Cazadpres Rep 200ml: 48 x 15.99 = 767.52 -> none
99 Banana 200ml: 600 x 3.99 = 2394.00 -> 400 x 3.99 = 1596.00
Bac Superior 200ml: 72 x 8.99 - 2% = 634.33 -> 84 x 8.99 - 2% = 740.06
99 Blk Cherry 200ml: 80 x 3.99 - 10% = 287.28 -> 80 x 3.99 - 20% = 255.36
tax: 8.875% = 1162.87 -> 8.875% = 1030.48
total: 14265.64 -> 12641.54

|---|

▶ Your instructions
Every entry must be given again exactly as it reads.

▶ Your response
Cazadpres Rep 200ml: 48 x 15.99 = 767.52 -> none
99 Banana 200ml: 600 x 3.99 = 2394.00 -> 400 x 3.99 = 1596.00
Bac Superior 200ml: 72 x 8.99 - 2% = 634.33 -> 84 x 8.99 - 2% = 740.06
99 Blk Cherry 200ml: 80 x 3.99 - 10% = 287.28 -> 80 x 3.99 - 20% = 255.36
tax: 8.875% = 1162.87 -> 8.875% = 1030.48
total: 14265.64 -> 12641.54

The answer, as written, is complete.